Yine cinnet, belki de.

Öyleyse cennet ne, cehennem ne?

 

***

 

2012 mart ayı ortasında, 26’sında, iki çocuk annesinin; büyük tarih, 90’ına gelmiş cumhuriyet, hem demokratik hem laik hem sosyal hem hukuk hem büyük devlet ve serbest piyasa huzurundaki son saatlerini paylaşalım.

 

***

 

Kaynak ustası kocanın işyeri bir yıl önce kapanmış, kadın bir süre tarım işçisi olmuş, sonra bebek doğmuş, eşi iki ay önce uzak bir şantiyede iş bulmuş… diye sıradan bir hikâye daha aramızdan geçip gidiyordu ki…

Emine Akçay elindeki son 6 lirayı oduncuya uzattı.

“Bacım bu paraya odun olur mu?” dedi oduncu.

Bu paraya hayat, bu paraya vatandaşlık, bu paraya son bir umut oluyordu ya!

Kimi, “bir çuval odun kömüre oy veriyorlar” diyor da, o bir çuvalın bir insan için demokrasi, bir çocuk için hayat olduğunu hissetmiyordu da…

Oduncu beş kuruş almadı. 10 kilo odun verdi.
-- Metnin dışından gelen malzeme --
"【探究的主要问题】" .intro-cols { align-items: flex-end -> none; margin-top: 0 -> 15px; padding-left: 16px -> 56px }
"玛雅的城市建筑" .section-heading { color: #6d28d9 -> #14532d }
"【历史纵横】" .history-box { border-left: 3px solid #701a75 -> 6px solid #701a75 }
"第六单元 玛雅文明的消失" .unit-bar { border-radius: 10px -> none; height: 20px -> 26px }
Emine Akçay odunları sırtladı. Yağmurdan ıslanmış odun sobaya direndi.

Eski bir kamyon lastiğini parçaladı. Yine yanmadı.

Öyledir.

Hayat seni kenarından aşağı itmeye başladığında; odun, lastik parçası, soba bile sırt çevirir.
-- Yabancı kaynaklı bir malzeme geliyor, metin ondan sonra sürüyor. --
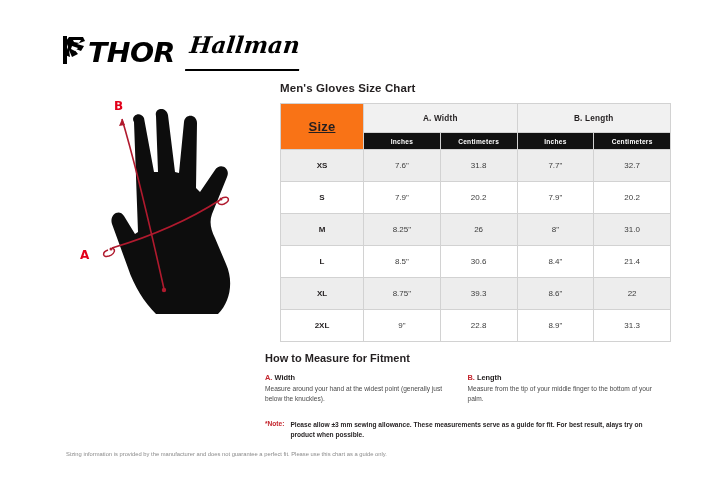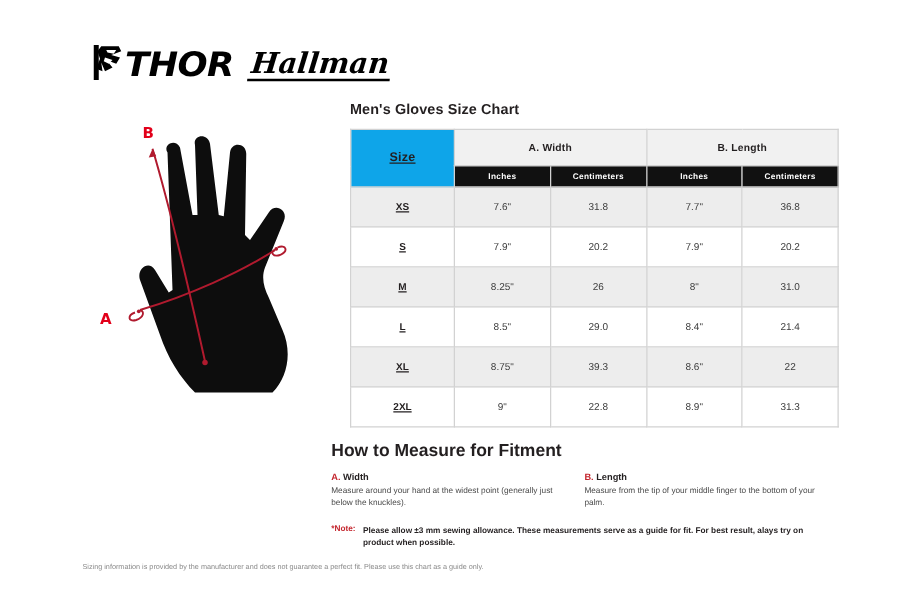"THOR" #logo-bar { align-items: center -> none; left: 73px -> 61px }
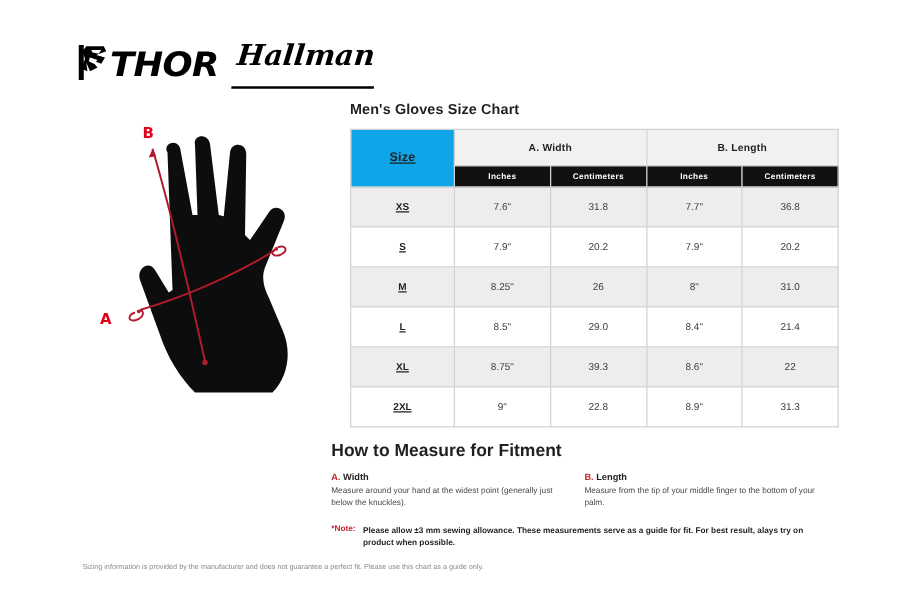"Size" th.size-head { background: #0ea5e9 -> #f97316; font-size: 10px -> 13px }
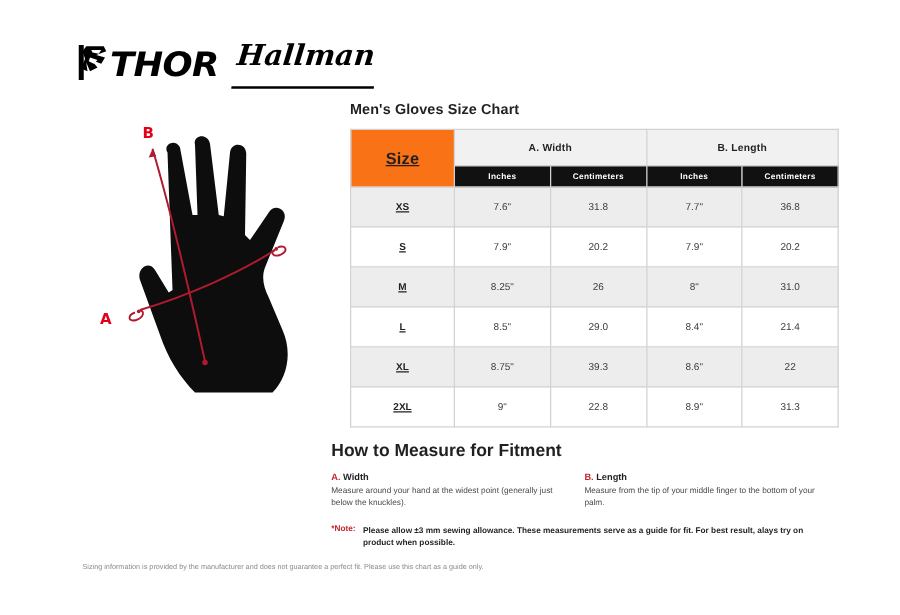"XS" tbody td.size-cell { text-decoration: underline -> none }
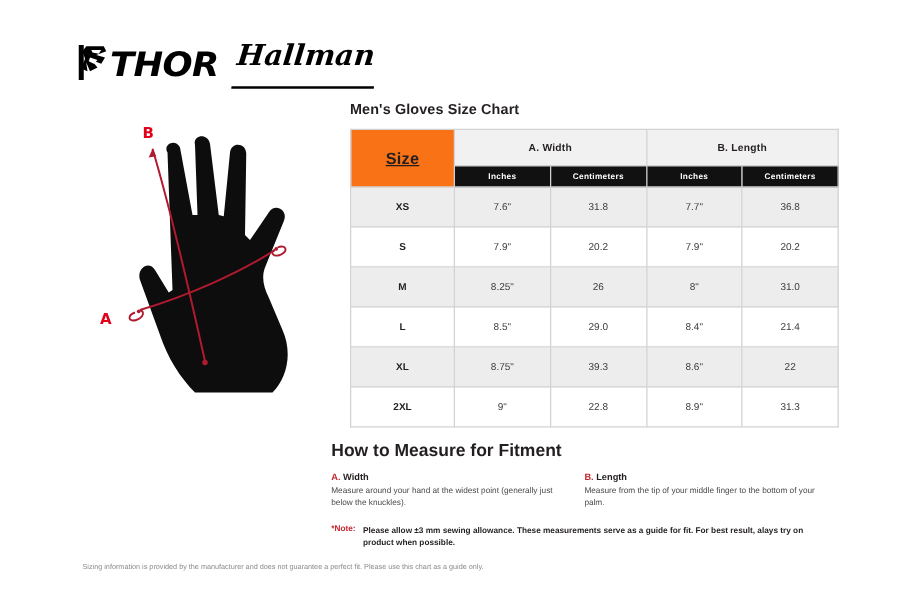"36.8" td { text: 36.8 -> 32.7 }
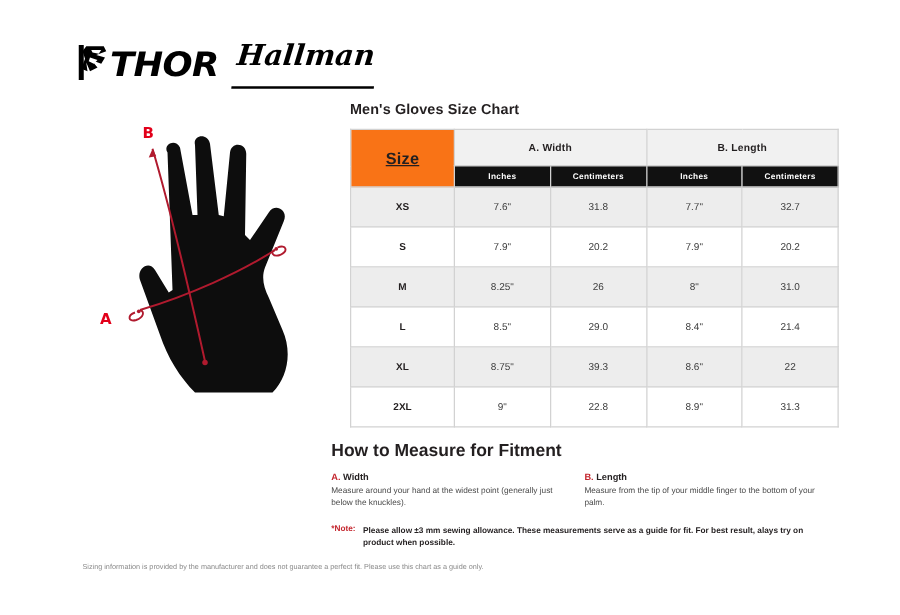"29.0" td { text: 29.0 -> 30.6 }
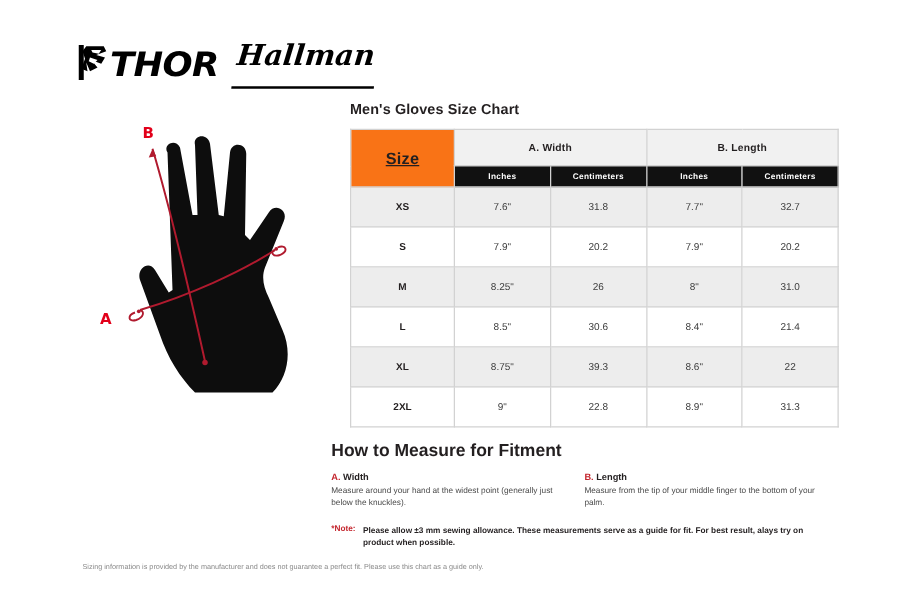"How to Measure for Fitment" #measure-title { font-size: 14px -> 11px }
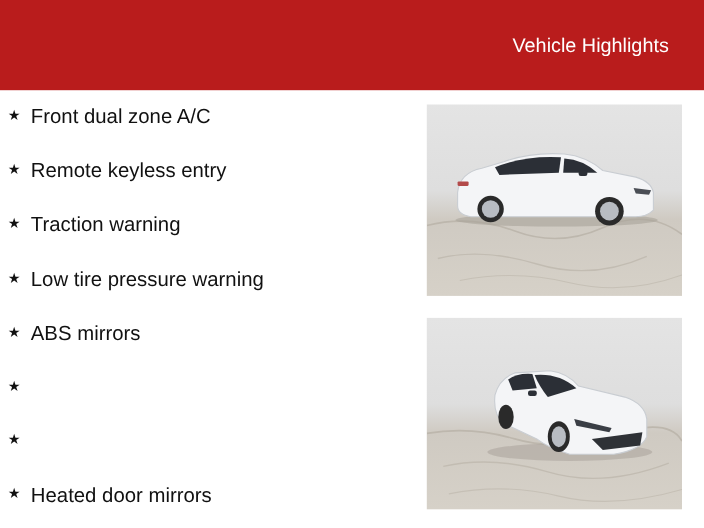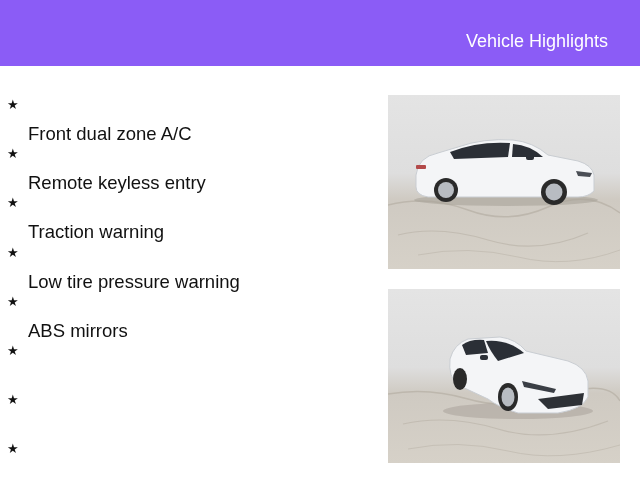"Vehicle Highlights" .header { background: #8b5cf6 -> #b91c1c; height: 66px -> 82px }
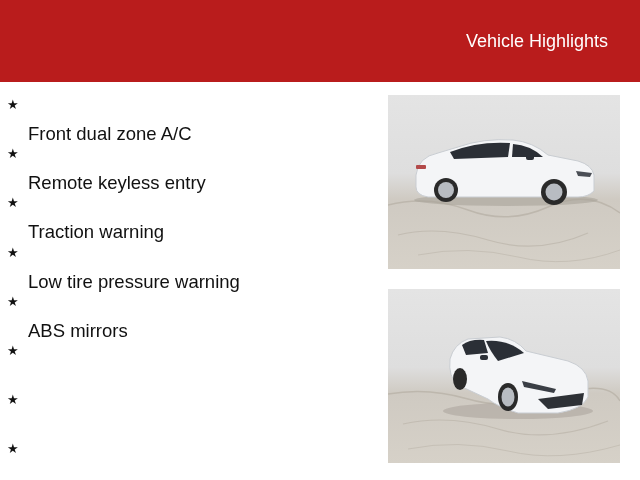"Front dual zone A/C" .feature-label { margin-top: 28px -> none }
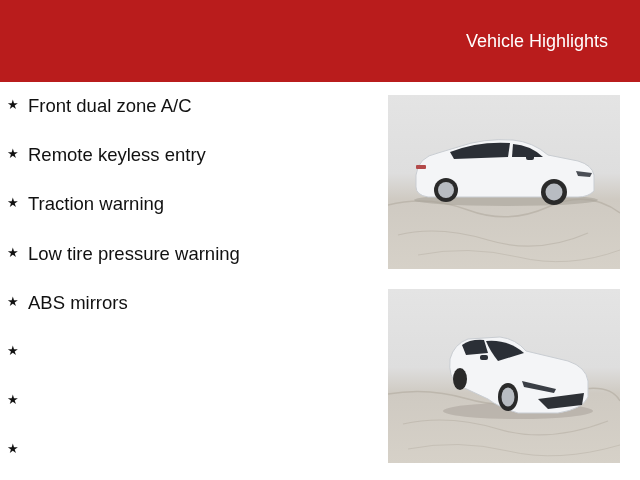"Heated door mirrors" span.feature-label { html: none -> <span>Heated door mirrors</span> }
Saç kurutma makinesini çalıştırdı. 6 yaşındaki İsa’nın eline tutuşturdu. Ki hem kendini ısıtıversin, hem de henüz bebek Kardelen’i.

Birkaç saate 6 TL, yakamadığın odun, üç günlük açlık, bir lastik parçası, bebek Kardelen’i ısıtsın diye minik İsa’nın elinde saç kurutma makinesi sığdırabiliyorsanız…

Muhtemelen o ağır hayat da birden hafifliyor.

Bir kuş oluyor bedeniniz; bir serçe, yüreğiniz.

Sıkıştığı kafesten çıkıyor.

İsa ile Kardelen’i öpüyor.

Bir ipe tutunuyor.

Bir tavana asılıp göğe yükseliyor.

 

***

 

Belki hepimiz hayata bir de oradan kuşbakışı bakalım diye!

Belki oradan bakarsak, hiç değilse İsa ile Kardelen kurtulur diye!

Kurtuluşları yetimliğe, öksüzlüğe merhamete havale olsun diye!

 

***

 

Kocası cilalı AVM şantiyesinin naylon çadırında yanabilecek; oğlu, yoksulların yoksulları yok ettiği savaşların genç kurbanı olabilecek bir kadın, hepsinden bile önce, kendi cinayetini de kendi işledi!

Resmi dilde intihar deniyor; hem de günah!

Böyle her hikâyenin sadece sonuna üstünkörü bakıp kapağı kapatan akıl, vicdan, emek, adalet, devlet ve geçim piyasasında…

6 liraya sıkışmış bir hayat, hiçbir “odun”u bu halleri anlamaya, Kardelen’ini azıcık ısıtmaya ikna edemez!

İsterseniz bir de…

Başı açık mıymış, örtülü mü diye tartışın!

Bir de İsa olun, Kardelen olun isterseniz.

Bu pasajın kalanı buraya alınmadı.